Today we pump them full of LR, morphine/vitamin d(ilaudid), zofran and they get better much quicker, allowing them to drink much more quickly (at least so I think).

My guess is that we are not necessarily enabling them to drink more, they are going to drink no matter what. It just seems like we are easing their natural, toxic pain from alcoholism more easily these days. It's a terrible disease. Probably foolish to think that "they would learn a lesson from the harsh toxic realities of acute gastritis or acute pancreatitis so lets let them suffer."

No argument. The perspective of my admin on this is the customer is always right. They want us to feed the bears. More treatments, more admissions, more money.

My residency experience was that the academic perspective is basically the same; they just spout more altruistic foma about it.
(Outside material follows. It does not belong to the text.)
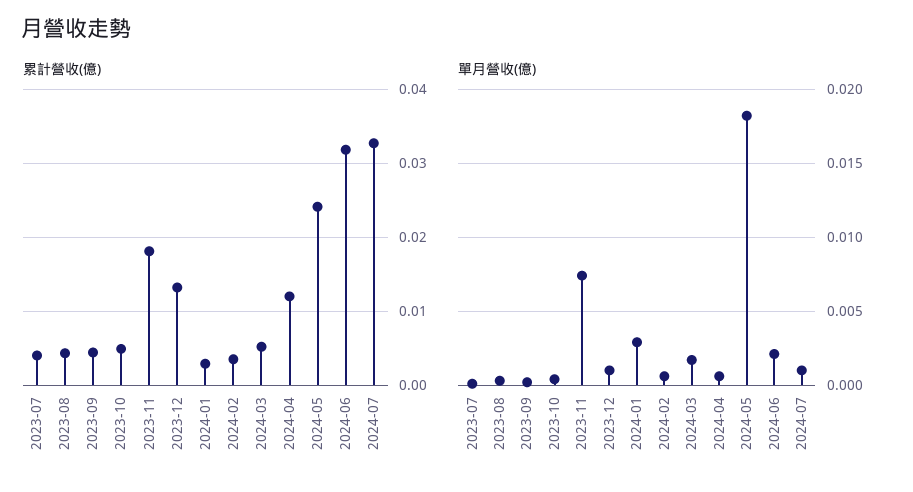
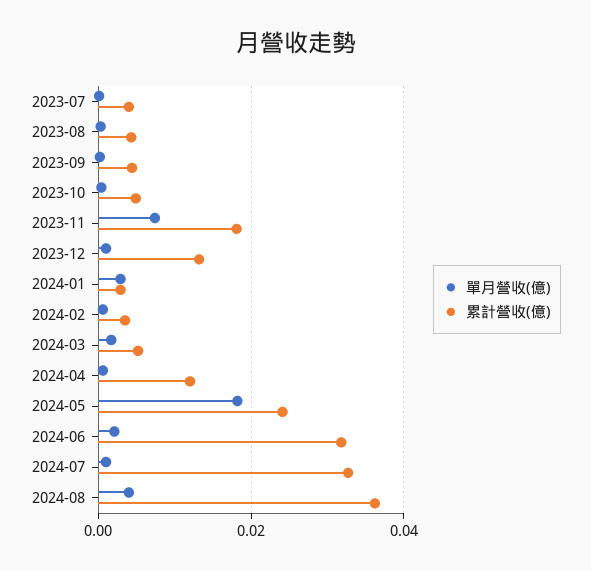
單月營收(億), 2024-08: none -> 0.004
累計營收(億), 2024-08: none -> 0.036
The two exceptions were attendings I had who refused to feed the bears and, not coincidentally, no longer work at my residency (not for lack of good care, just for lack of going with the flow on this and many other things; they happened to be 2 of my 3 favorite attendings there and had the greatest impact in how I actually practice day to day as an attending now).

But I'm not much of an idealist. If I admit 100 garden-variety acute pancreatitides to prevent one from necrotizing and needing surgery, I'm OK with that. (Usually I draw the line at giving 'em Dilaudid though.)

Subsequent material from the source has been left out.